Souliote commander and fighter

Georgios Drakos (Γεώργιος Δράκος; 1788–1827) was a Souliot chieftain of the Greek War of Independence.

==Biography==
Drakos was born in Souli in 1788. While the Ottoman Albanian forces were besieging, they attempted to take control of spring from which the Souliotes got water. Certain of victory, they encamped with 6000 soldiers. Georgios Drakos reportedly fought them with a force of only 18 men, and managed to repulse them until Notis Botsaris came with reinforcements, and declared Drakos the hero of the victory.

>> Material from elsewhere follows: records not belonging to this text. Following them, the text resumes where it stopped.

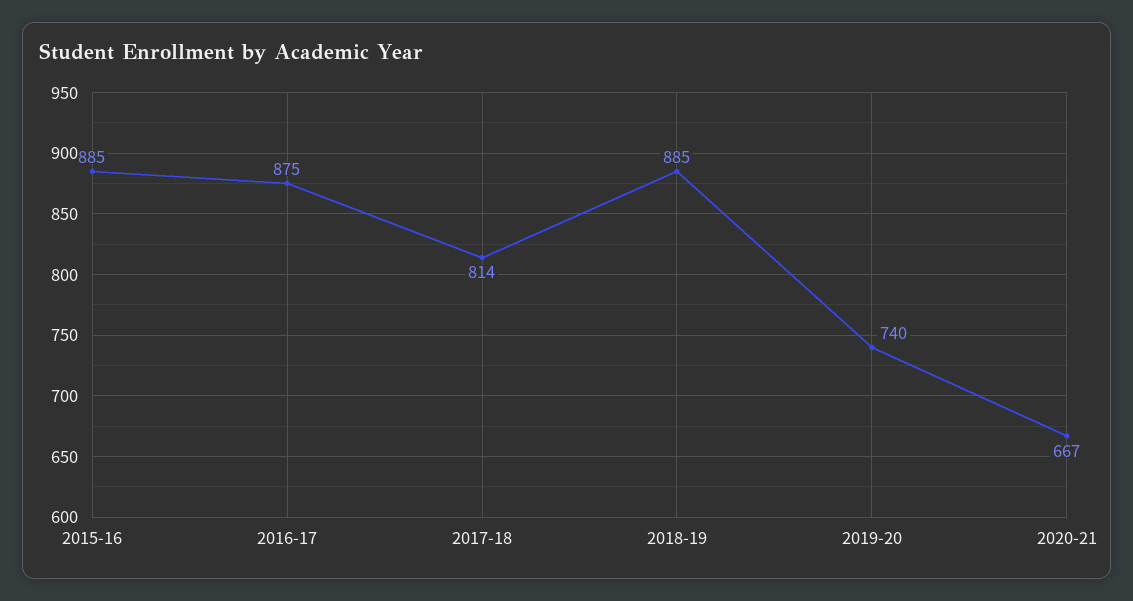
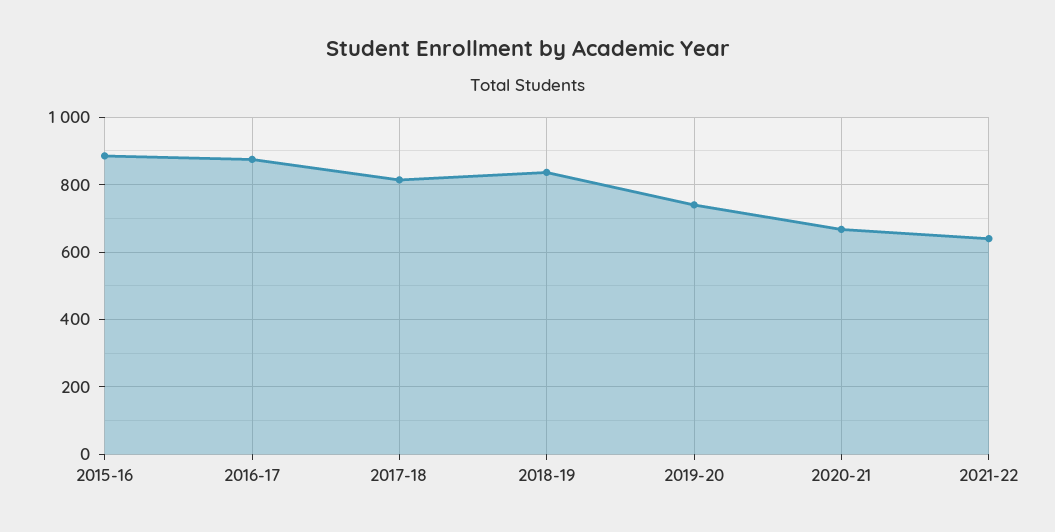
2018-19: 885 -> 840
2021-22: none -> 640

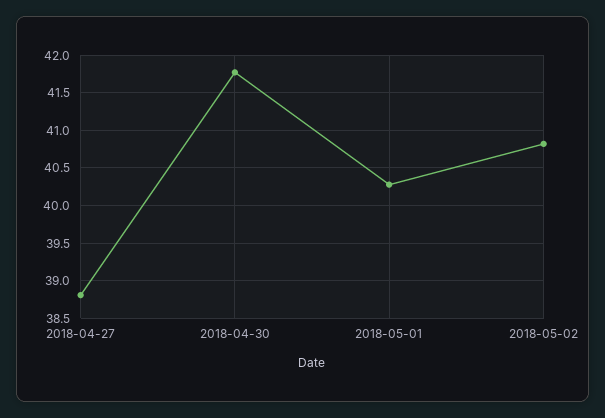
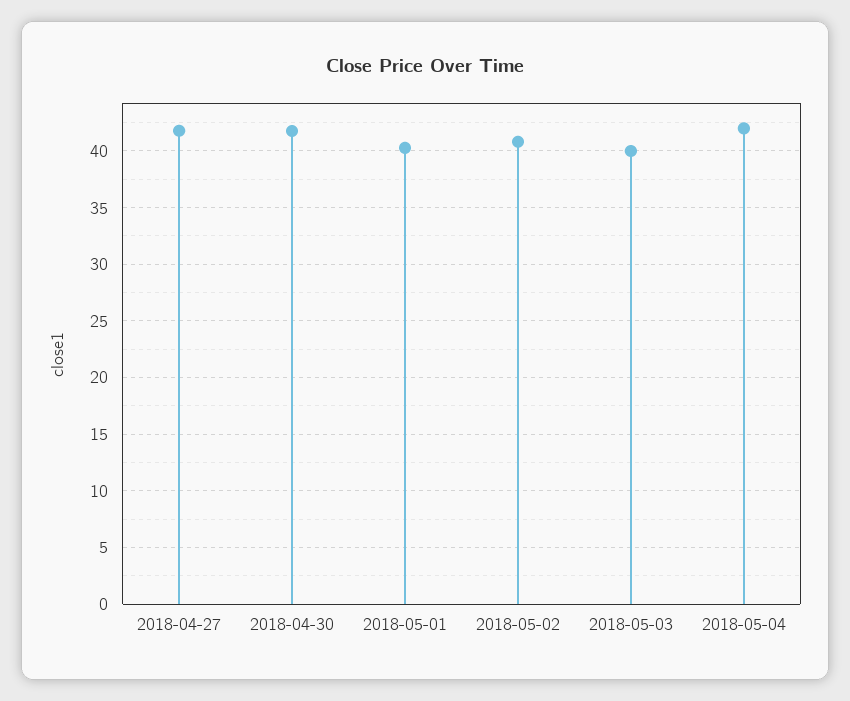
2018-04-27: 38.8 -> 42
2018-05-03: none -> 40
2018-05-04: none -> 42

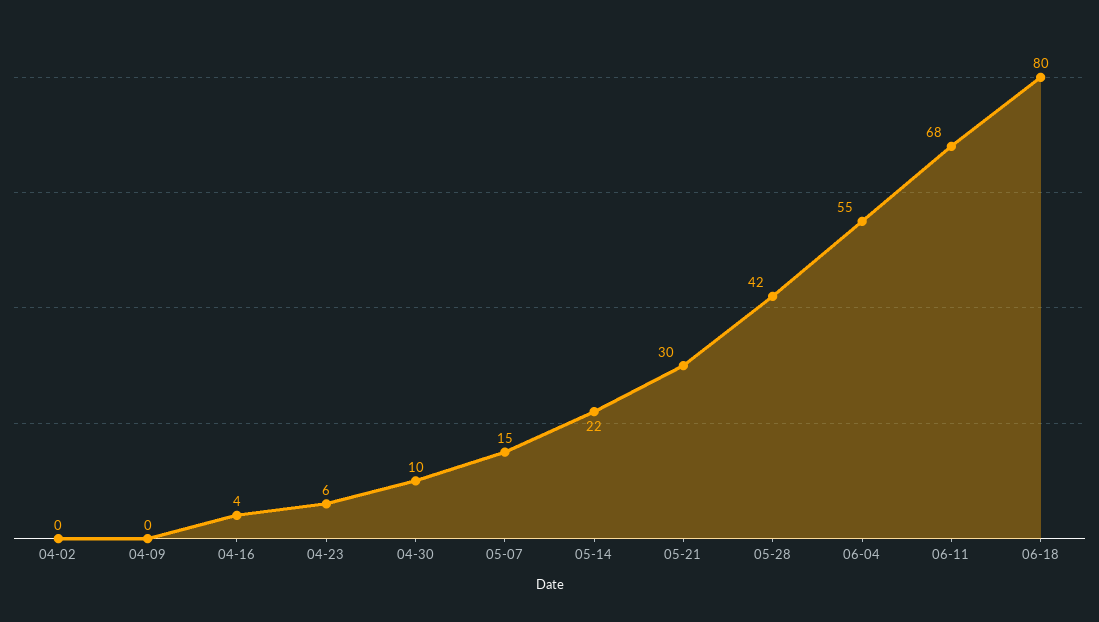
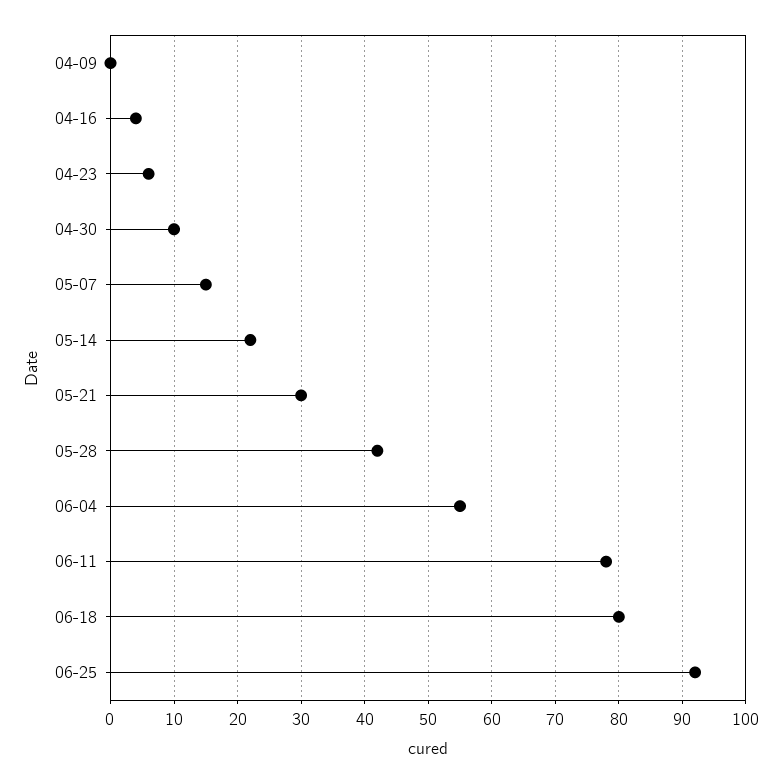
04-02: 0 -> none
06-11: 68 -> 78
06-25: none -> 92

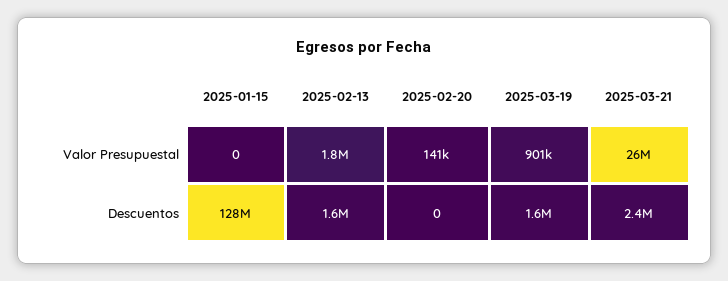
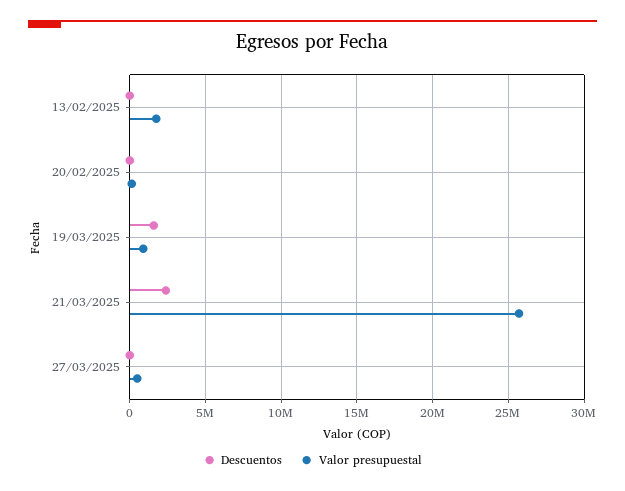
Valor Presupuestal, 2025-01-15: 0 -> none
Descuentos, 2025-01-15: 128000000 -> none
Descuentos, 2025-02-13: 1600000 -> 0
Descuentos, 27/03/2025: none -> 0
Valor Presupuestal, 27/03/2025: none -> 500000

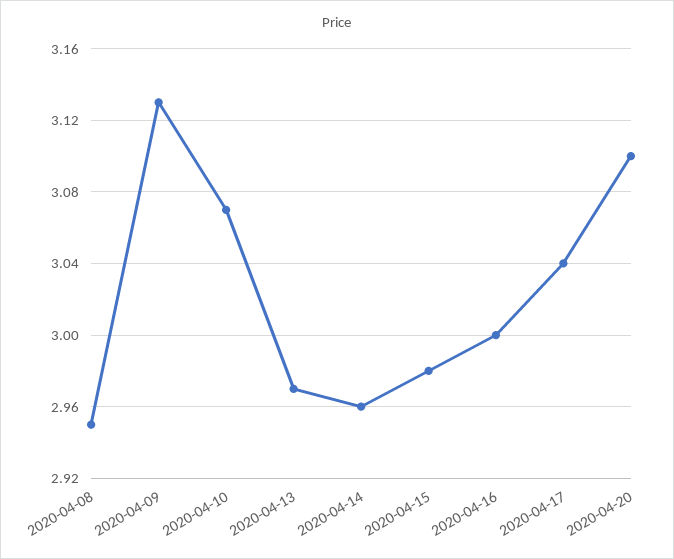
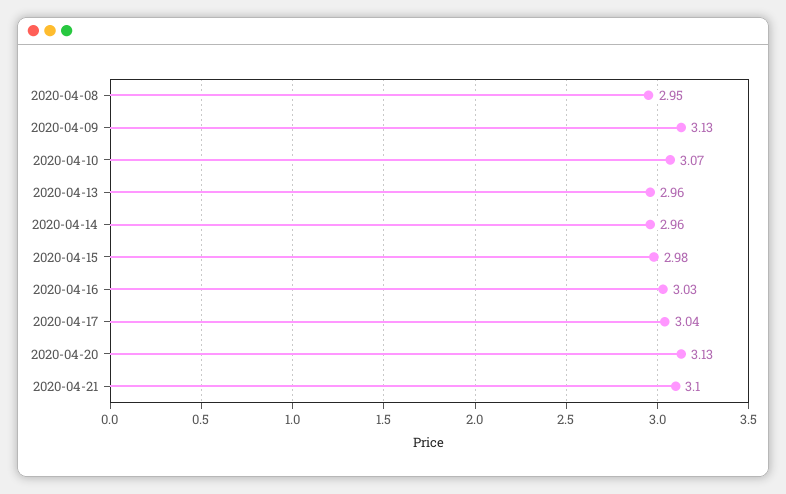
2020-04-13: 2.97 -> 2.96
2020-04-16: 3 -> 3.03
2020-04-20: 3.1 -> 3.13
2020-04-21: none -> 3.1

In the 1821 Battle of Pente Pigadia, Drakos lead a contingent of only 300 men. He also took part in other battles, in Panassari in 1824, in Kolovates in 1825, in the campaign of Karaiskakis in Eastern Greece, as commander-in-chief in the siege of Salona, in Distomo against the Pasha of Karystos and Karofilbei.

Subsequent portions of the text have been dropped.